Data excerpts:
──────────────────────────────

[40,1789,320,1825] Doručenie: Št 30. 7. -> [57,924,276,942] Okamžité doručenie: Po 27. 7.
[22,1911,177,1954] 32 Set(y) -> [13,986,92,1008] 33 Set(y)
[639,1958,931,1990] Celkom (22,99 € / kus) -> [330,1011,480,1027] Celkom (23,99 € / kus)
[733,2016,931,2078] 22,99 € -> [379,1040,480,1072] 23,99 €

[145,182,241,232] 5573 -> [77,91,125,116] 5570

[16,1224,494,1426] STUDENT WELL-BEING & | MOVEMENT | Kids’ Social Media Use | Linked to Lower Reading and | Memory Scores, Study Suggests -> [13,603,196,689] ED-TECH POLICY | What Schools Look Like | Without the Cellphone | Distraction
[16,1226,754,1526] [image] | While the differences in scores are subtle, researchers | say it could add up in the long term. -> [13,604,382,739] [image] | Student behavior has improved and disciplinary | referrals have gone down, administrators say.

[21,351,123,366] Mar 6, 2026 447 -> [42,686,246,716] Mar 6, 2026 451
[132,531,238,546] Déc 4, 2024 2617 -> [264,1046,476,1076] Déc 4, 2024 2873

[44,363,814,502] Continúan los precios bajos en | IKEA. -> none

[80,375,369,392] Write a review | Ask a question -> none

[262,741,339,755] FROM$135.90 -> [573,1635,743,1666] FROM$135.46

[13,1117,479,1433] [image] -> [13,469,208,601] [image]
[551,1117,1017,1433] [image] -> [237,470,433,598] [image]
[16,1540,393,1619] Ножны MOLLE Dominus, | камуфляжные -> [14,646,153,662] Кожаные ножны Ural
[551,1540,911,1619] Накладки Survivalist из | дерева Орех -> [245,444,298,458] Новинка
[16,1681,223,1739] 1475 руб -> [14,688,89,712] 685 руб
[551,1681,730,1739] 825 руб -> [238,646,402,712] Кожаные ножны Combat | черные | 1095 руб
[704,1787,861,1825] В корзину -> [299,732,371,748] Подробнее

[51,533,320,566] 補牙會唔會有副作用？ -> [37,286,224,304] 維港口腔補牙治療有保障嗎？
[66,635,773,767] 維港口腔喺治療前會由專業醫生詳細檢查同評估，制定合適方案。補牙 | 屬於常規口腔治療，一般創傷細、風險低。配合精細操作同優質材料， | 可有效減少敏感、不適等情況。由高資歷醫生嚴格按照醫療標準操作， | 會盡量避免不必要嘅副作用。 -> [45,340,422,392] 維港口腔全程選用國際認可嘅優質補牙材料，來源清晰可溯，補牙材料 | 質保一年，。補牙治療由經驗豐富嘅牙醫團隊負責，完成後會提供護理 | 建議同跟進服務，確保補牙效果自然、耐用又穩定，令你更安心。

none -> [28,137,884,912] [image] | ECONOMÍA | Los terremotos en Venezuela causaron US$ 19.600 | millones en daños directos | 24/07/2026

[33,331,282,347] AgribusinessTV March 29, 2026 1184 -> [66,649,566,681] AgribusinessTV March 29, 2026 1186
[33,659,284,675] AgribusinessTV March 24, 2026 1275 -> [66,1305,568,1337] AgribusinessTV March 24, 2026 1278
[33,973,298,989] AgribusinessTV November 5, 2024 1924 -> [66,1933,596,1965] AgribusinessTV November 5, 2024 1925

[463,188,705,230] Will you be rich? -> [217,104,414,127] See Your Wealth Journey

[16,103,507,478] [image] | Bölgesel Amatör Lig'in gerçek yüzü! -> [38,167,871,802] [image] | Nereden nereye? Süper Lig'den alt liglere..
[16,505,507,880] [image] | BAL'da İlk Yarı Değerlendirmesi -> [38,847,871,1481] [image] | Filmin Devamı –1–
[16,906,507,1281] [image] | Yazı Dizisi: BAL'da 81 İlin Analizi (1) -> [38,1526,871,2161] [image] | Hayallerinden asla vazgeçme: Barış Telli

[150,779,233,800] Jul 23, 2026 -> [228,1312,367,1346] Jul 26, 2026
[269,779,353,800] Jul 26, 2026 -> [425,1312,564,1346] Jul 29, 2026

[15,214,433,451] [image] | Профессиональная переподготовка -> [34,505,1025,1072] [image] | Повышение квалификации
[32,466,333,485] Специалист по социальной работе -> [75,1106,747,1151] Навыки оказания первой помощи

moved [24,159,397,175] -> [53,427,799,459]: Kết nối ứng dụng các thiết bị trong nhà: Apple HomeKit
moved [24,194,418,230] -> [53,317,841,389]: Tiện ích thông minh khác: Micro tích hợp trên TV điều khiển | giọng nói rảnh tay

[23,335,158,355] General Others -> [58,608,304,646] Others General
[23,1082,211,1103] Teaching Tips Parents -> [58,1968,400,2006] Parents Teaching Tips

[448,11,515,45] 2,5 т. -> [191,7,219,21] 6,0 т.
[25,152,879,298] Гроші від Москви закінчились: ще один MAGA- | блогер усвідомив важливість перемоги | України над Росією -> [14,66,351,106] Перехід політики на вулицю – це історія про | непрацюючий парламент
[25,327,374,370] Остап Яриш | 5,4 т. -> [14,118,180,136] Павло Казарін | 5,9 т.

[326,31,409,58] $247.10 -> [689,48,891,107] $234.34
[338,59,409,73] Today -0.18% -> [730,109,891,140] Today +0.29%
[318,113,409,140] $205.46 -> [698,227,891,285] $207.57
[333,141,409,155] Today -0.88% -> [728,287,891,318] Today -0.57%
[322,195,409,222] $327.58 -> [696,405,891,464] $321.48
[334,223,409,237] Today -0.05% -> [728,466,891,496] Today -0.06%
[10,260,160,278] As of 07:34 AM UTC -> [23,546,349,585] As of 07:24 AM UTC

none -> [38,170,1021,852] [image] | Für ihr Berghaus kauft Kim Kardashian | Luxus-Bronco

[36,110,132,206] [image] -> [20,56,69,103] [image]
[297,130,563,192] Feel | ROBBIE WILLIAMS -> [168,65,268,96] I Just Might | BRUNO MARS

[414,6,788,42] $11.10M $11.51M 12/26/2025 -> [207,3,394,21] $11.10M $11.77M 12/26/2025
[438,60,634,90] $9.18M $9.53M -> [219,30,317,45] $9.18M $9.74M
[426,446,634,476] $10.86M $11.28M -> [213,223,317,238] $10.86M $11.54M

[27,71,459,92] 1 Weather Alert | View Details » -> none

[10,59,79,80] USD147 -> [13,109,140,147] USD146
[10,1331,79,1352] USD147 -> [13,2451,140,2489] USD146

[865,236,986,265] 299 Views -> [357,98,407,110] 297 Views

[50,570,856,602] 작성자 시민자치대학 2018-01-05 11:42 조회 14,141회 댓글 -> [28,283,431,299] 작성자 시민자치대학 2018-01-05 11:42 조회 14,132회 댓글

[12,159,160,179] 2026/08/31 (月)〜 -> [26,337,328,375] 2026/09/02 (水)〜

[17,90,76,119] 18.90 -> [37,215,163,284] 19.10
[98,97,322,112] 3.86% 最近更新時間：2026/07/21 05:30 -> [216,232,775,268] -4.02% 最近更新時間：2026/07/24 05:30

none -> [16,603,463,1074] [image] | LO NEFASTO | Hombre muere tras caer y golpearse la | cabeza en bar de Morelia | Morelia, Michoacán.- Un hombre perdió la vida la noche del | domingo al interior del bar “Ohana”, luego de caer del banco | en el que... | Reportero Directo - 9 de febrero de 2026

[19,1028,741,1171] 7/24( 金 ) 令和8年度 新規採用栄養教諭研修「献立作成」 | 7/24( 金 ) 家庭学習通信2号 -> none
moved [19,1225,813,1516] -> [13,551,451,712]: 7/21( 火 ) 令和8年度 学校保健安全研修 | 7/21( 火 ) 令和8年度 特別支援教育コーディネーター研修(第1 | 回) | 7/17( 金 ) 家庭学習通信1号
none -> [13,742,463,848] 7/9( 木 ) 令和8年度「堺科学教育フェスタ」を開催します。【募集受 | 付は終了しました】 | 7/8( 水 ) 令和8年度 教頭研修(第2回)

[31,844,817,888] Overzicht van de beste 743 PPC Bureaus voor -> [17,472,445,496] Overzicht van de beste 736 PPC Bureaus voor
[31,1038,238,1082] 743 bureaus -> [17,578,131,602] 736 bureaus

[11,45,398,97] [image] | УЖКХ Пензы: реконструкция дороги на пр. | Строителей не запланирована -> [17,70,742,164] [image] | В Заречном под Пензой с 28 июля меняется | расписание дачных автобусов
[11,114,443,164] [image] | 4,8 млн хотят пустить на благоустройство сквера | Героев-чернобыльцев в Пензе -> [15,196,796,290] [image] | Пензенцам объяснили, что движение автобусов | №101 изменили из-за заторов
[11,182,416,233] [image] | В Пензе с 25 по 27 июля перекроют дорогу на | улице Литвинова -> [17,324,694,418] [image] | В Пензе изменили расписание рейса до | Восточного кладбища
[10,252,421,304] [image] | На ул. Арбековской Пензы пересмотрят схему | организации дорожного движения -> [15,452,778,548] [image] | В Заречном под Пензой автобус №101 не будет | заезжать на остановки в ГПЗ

──────────────────────────────

Goal of the exercise:
Beginning with the top line of the data above, output every line exactly until the one that contains "[16,1224,494,1426] STUDENT WELL-BEING", and include that one too.

Solution to the problem:
[40,1789,320,1825] Doručenie: Št 30. 7. -> [57,924,276,942] Okamžité doručenie: Po 27. 7.
[22,1911,177,1954] 32 Set(y) -> [13,986,92,1008] 33 Set(y)
[639,1958,931,1990] Celkom (22,99 € / kus) -> [330,1011,480,1027] Celkom (23,99 € / kus)
[733,2016,931,2078] 22,99 € -> [379,1040,480,1072] 23,99 €

[145,182,241,232] 5573 -> [77,91,125,116] 5570

[16,1224,494,1426] STUDENT WELL-BEING & | MOVEMENT | Kids’ Social Media Use | Linked to Lower Reading and | Memory Scores, Study Suggests -> [13,603,196,689] ED-TECH POLICY | What Schools Look Like | Without the Cellphone | Distraction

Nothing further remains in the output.